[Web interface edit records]
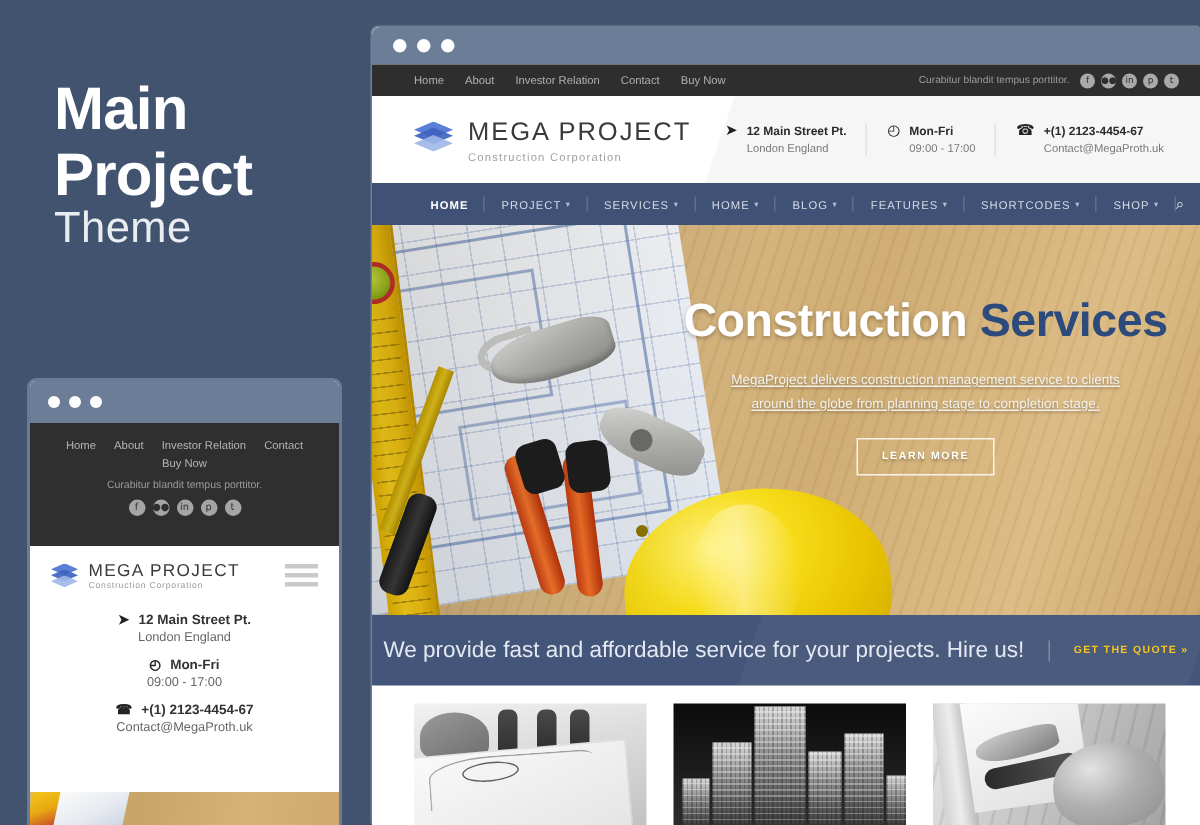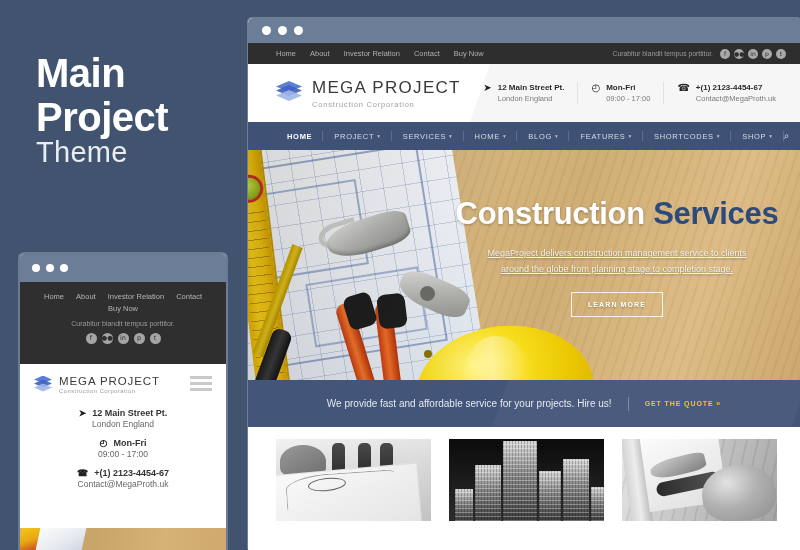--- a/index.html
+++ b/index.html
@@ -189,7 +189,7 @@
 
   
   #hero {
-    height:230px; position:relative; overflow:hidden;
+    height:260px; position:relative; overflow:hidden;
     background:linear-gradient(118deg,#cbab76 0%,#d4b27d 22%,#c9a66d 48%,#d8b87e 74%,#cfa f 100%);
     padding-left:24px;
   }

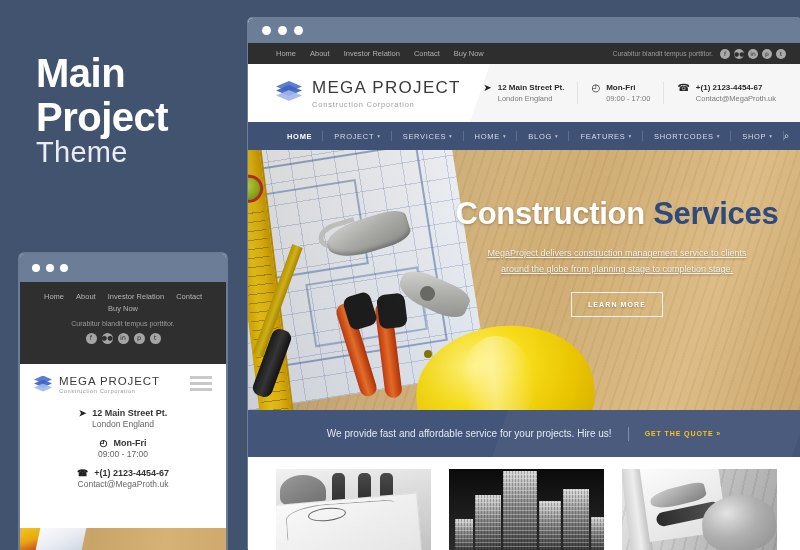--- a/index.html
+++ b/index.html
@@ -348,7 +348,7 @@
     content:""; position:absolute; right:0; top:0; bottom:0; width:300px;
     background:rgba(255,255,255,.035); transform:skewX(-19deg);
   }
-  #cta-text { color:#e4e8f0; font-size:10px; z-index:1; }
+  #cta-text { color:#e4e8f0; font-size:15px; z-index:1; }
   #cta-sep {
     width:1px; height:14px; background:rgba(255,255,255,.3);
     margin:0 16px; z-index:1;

==

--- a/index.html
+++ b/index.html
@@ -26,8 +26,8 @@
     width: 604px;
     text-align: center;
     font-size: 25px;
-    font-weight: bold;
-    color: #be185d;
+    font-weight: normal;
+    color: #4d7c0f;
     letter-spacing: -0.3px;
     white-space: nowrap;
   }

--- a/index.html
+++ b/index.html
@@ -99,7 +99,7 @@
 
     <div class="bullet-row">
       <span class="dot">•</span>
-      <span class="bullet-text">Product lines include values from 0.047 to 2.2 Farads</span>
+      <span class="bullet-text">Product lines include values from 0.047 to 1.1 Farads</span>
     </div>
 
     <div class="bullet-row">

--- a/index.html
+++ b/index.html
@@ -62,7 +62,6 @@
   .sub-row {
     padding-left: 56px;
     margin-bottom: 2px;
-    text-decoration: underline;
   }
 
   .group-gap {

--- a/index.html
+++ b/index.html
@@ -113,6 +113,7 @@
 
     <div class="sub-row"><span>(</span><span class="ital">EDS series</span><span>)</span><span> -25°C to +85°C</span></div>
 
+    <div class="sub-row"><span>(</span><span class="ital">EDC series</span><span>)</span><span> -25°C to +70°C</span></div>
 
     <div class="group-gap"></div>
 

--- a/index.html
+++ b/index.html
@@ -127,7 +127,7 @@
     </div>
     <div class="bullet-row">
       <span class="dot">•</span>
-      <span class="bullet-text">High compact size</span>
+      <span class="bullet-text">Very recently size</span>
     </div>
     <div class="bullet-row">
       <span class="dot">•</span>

Problem to work on: Beginning at the line above that contains "color:#e4e8f0; font-size:10px; z-index:1;", return each line exactly through the line that contains "margin:0 16px; z-index:1;", and no others.

Response:
-  #cta-text { color:#e4e8f0; font-size:10px; z-index:1; }
+  #cta-text { color:#e4e8f0; font-size:15px; z-index:1; }
   #cta-sep {
     width:1px; height:14px; background:rgba(255,255,255,.3);
     margin:0 16px; z-index:1;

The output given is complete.